Distantly supervised Web relation extraction for knowledge base population

Extracting information from Web pages for populating large, cross-domain knowledge bases requires methods which are suitable across domains, do not require manual effort to adapt to new domains, are able to deal with noise, and integrate information extracted from different Web pages. Recent approaches have used existing knowledge bases to learn to extract information with promising results, one of those approaches being distant supervision. Distant supervision is an unsupervised method which uses background information from the Linking Open Data cloud to automatically label sentences with relations to create training data for relation classifiers. In this paper we propose the use of distant supervision for relation extraction from the Web. Although the method is promising, existing approaches are still not suitable for Web extraction as they suffer from three main issues: data sparsity, noise and lexical ambiguity. Our approach reduces the impact of data sparsity by making entity recognition tools more robust across domains and extracting relations across sentence boundaries using unsupervised co- reference resolution methods. We reduce the noise caused by lexical ambiguity by employing statistical methods to strategically select training data.
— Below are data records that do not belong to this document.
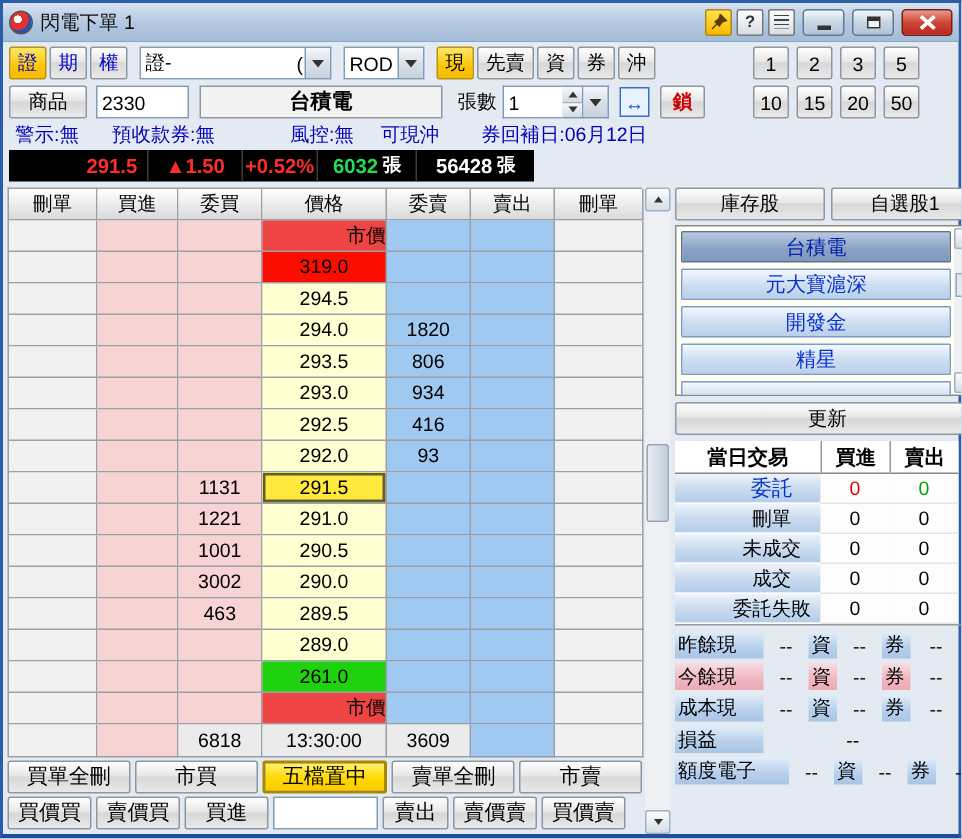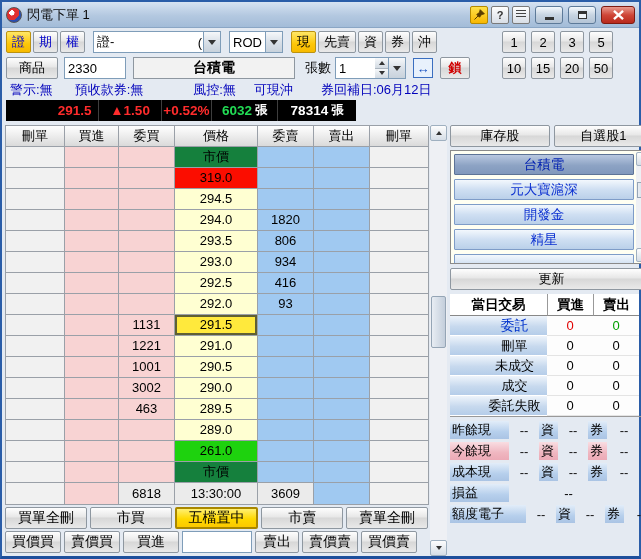--- a/index.html
+++ b/index.html
@@ -273,7 +273,7 @@
         <span class="q-unit">張</span>
       </div>
       <div class="q-seg s4">
-        <span class="q-white">78314</span>
+        <span class="q-white">56428</span>
         <span class="q-unit">張</span>
       </div>
     </div>

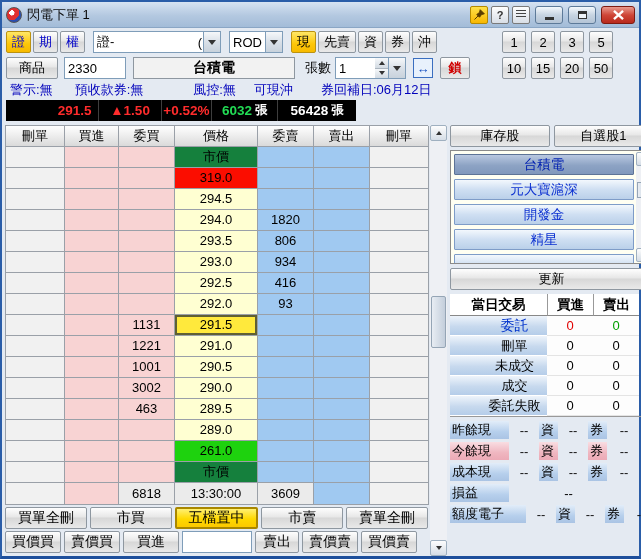--- a/index.html
+++ b/index.html
@@ -94,7 +94,7 @@
   .c-buy { background:#f8d3d3; }
   .c-ask { background:#a0c9f1; }
   .c-price { background:#ffffd2; }
-  .p-market { background:#15803d; }
+  .p-market { background:#ef4444;text-align:right; }
   .p-limit-up { background:#fb0d00; }
   .p-limit-down { background:#1ed20e; }
   .p-last { background:#ffe93c; box-shadow:inset 0 0 0 2px #5f5f33; font-weight:normal; }

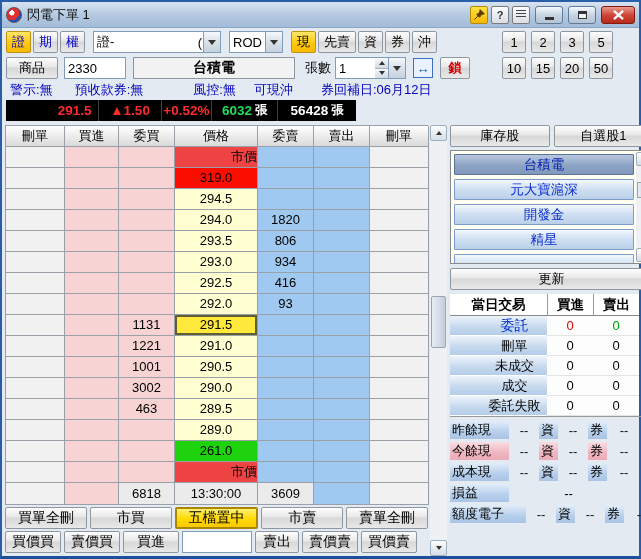--- a/index.html
+++ b/index.html
@@ -413,8 +413,8 @@
           <button class="btn">買單全刪</button>
           <button class="btn">市買</button>
           <button class="btn gold">五檔置中</button>
+          <button class="btn">賣單全刪</button>
           <button class="btn">市賣</button>
-          <button class="btn">賣單全刪</button>
         </div>
       <div class="act-row act2" id="actions-row-2">
           <button class="btn b56">買價買</button>

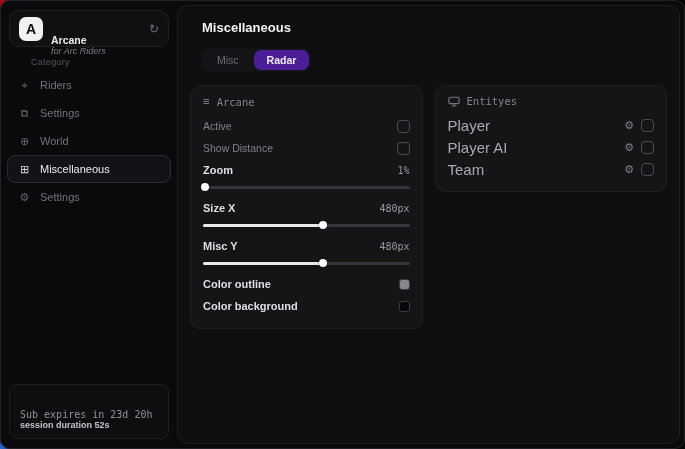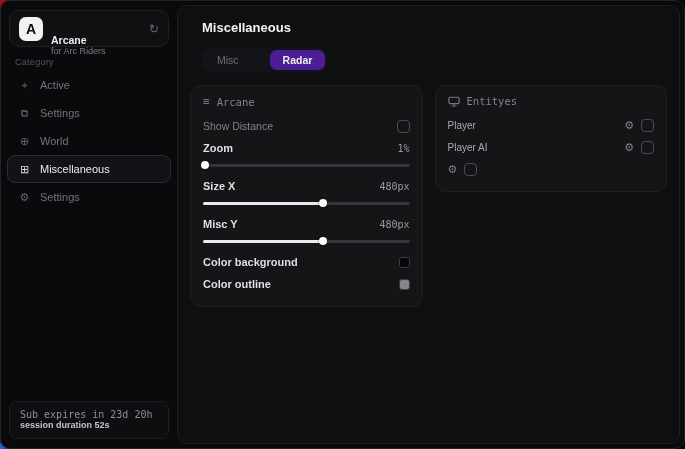--- a/index.html
+++ b/index.html
@@ -31,7 +31,7 @@
   }
   .brand-text { flex:1; line-height:1.15;margin-top:33px; }
   .brand-name { font-size:10.5px; font-weight:bold; color:#ececf0; }
-  .brand-sub  { font-size:9px; color:#7c7c85; }
+  .brand-sub  { font-size:9px; color:#7c7c85;font-style:italic; }
   .brand-refresh { color:#6b6b74; font-size:12px; cursor:pointer; }
 
   .category-label {

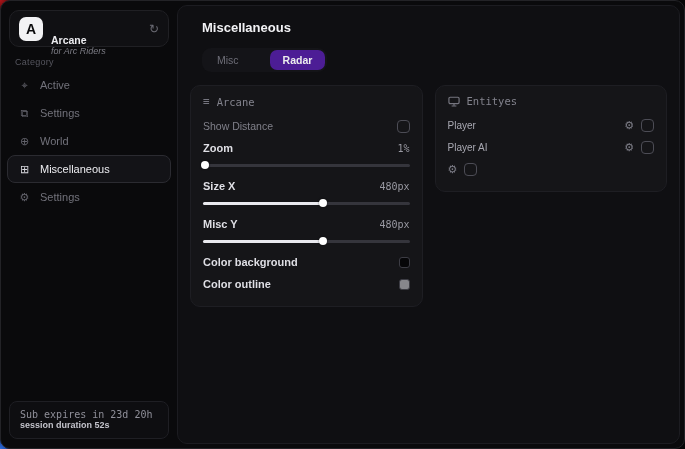--- a/index.html
+++ b/index.html
@@ -35,7 +35,7 @@
   .brand-refresh { color:#6b6b74; font-size:12px; cursor:pointer; }
 
   .category-label {
-    position:absolute; top:56px; left:14px;
+    position:absolute; top:56px; left:30px;
     font-size:9px; color:#55555e; letter-spacing:.3px;
   }
   .nav { position:absolute; top:70px; left:6px; right:6px; }

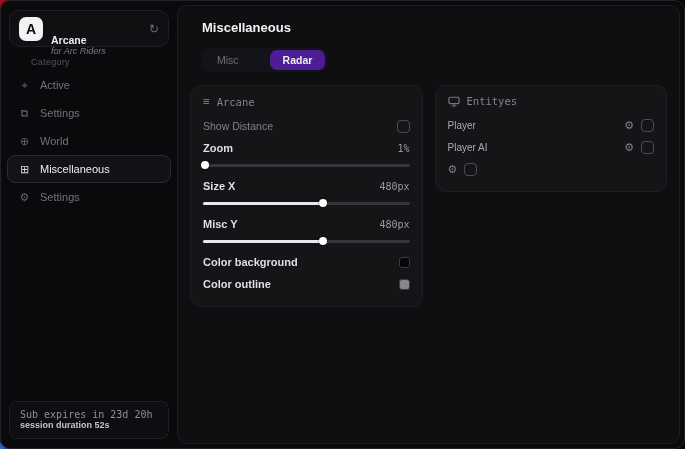--- a/index.html
+++ b/index.html
@@ -64,7 +64,7 @@
   }
   .page-title { margin-left:12px; font-size:13px; font-weight:bold; color:#f2f2f5; }
   .tabs {
-    margin:13px 0 0 12px; display:inline-flex; gap:18px;
+    margin:13px 0 0 12px; display:inline-flex; gap:2px;
     background:#141418; border-radius:9px; padding:2px;
   }
   .tab {

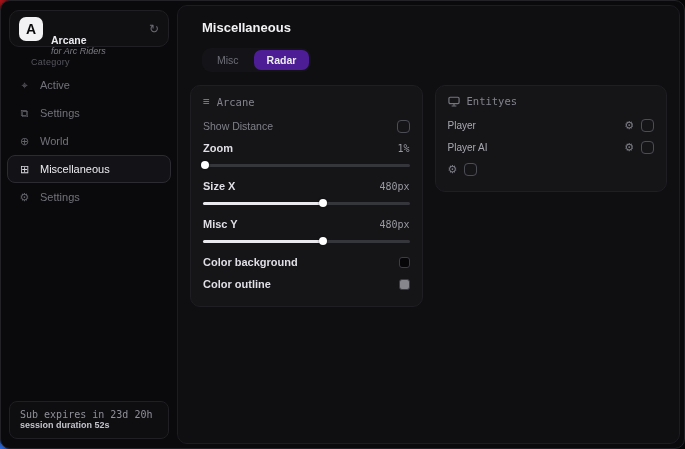--- a/index.html
+++ b/index.html
@@ -136,7 +136,7 @@
       <div class="nav">
         <div class="nav-item">
           <span class="nav-icon">⌖</span>
-          <span>Active</span>
+          <span>Riders</span>
         </div>
         <div class="nav-item">
           <span class="nav-icon">⧉</span>

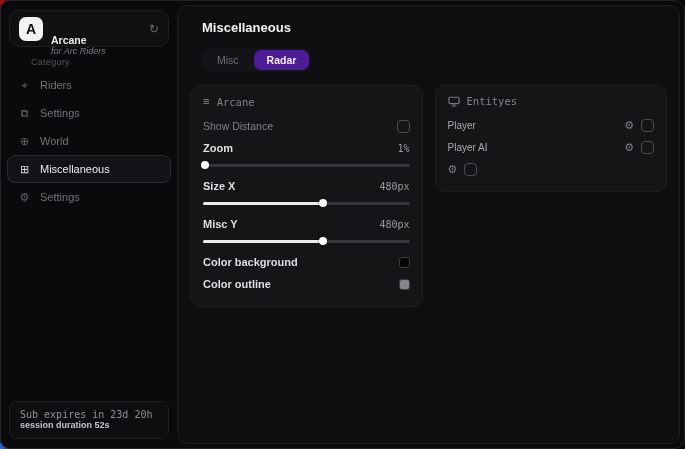--- a/index.html
+++ b/index.html
@@ -178,6 +178,10 @@
             <span>Arcane</span>
           </div>
 
+          <div class="row">
+            <span class="lbl-dim">Active</span>
+            <span class="checkbox"></span>
+          </div>
           <div class="row">
             <span class="lbl-dim">Show Distance</span>
             <span class="checkbox"></span>

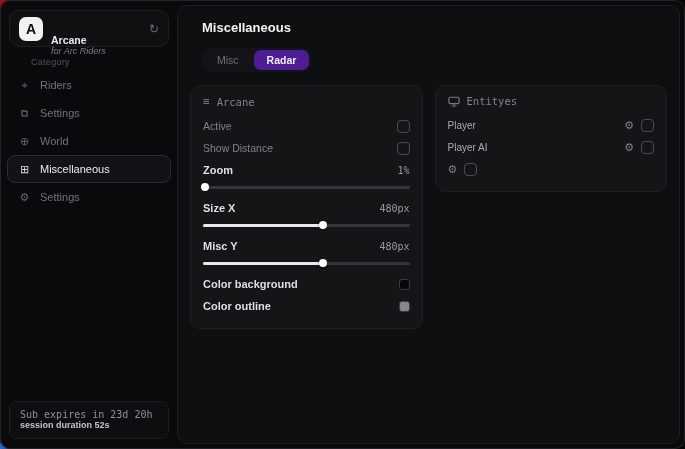--- a/index.html
+++ b/index.html
@@ -110,7 +110,7 @@
   .swatch { width:11px; height:11px; border-radius:3px; border:1px solid #3c3c44; cursor:pointer; }
 
   .erow { display:flex; align-items:center; height:22px; }
-  .erow .elbl { flex:1; font-size:10px; color:#a9a9b2; }
+  .erow .elbl { flex:1; font-size:15px; color:#a9a9b2; }
   .erow .gear { font-size:11px; color:#7d7d87; margin-right:7px; cursor:pointer; }
 
   .monitor-icon { width:12px; height:11px; display:inline-block; }

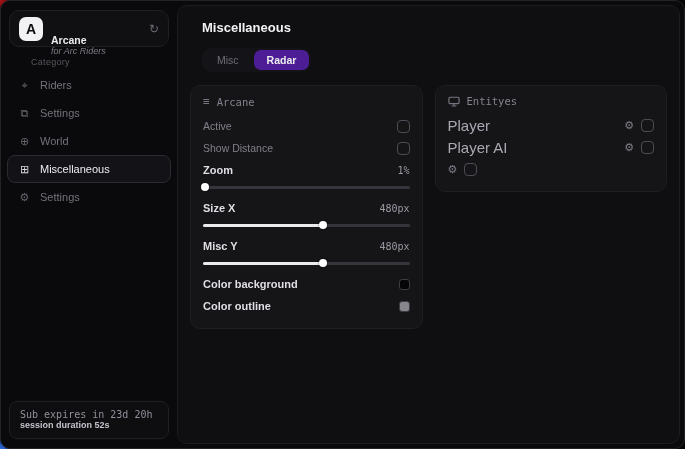--- a/index.html
+++ b/index.html
@@ -250,6 +250,7 @@
             <span class="checkbox"></span>
           </div>
           <div class="erow">
+            <span class="elbl">Team</span>
             <span class="gear">⚙</span>
             <span class="checkbox"></span>
           </div>

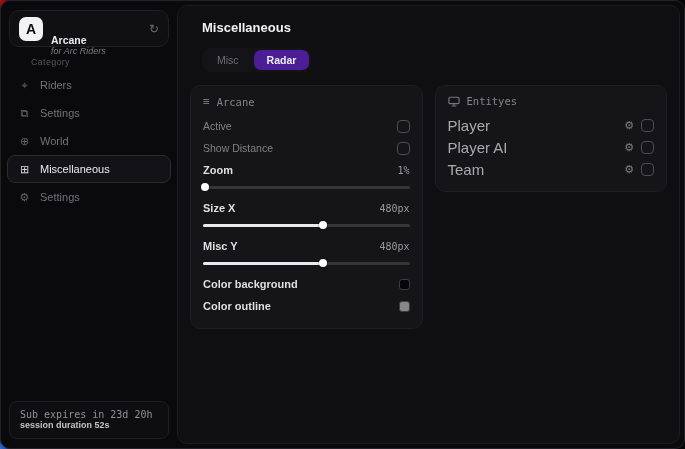--- a/index.html
+++ b/index.html
@@ -218,12 +218,12 @@
           </div>
 
           <div class="row">
+            <span class="lbl-bright">Color outline</span>
+            <span class="swatch" style="background: rgb(134, 134, 140);"></span>
+          </div>
+          <div class="row">
             <span class="lbl-bright">Color background</span>
             <span class="swatch" style="background: rgb(6, 6, 8);"></span>
-          </div>
-          <div class="row">
-            <span class="lbl-bright">Color outline</span>
-            <span class="swatch" style="background: rgb(134, 134, 140);"></span>
           </div>
         </div>
 

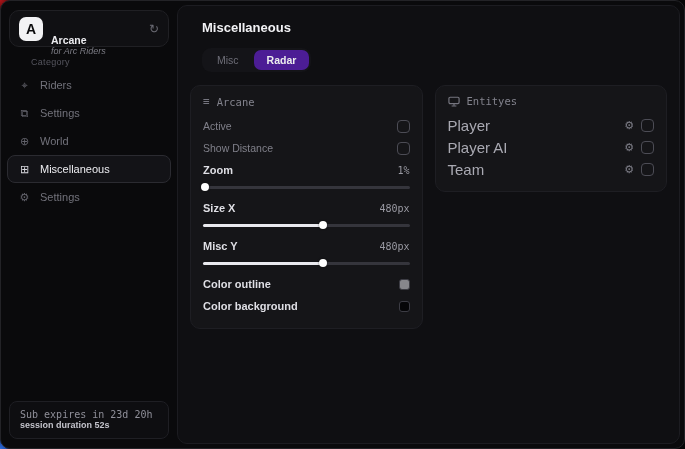--- a/index.html
+++ b/index.html
@@ -51,7 +51,7 @@
   .footer-card {
     position:absolute; left:8px; right:8px; bottom:9px;
     background:#0e0e11; border:1px solid #1f1f24; border-radius:8px;
-    padding:7px 10px 8px;
+    padding:24px 10px 8px;
   }
   .footer-line1 { font-family:"DejaVu Sans Mono", monospace; font-size:10px; color:#90909a; }
   .footer-line2 { font-size:9px; font-weight:bold; color:#c3c3cb; margin-top:0; }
To combine information extracted from multiple sources for populating knowledge bases we present and evaluate several information integration strategies and show that those benefit immensely from additional relation mentions extracted using co-reference resolution, increasing precision by 8%. We further show that strategically selecting training data can increase precision by a further 3%.

[1]  Hiroshi Nakagawa,et al.  Reducing Wrong Labels in Distant Supervision for Relation Extraction , 2012, ACL.

[2]  Diego Reforgiato Recupero,et al.  Uncovering the Semantics of Wikipedia Pagelinks , 2014, EKAW.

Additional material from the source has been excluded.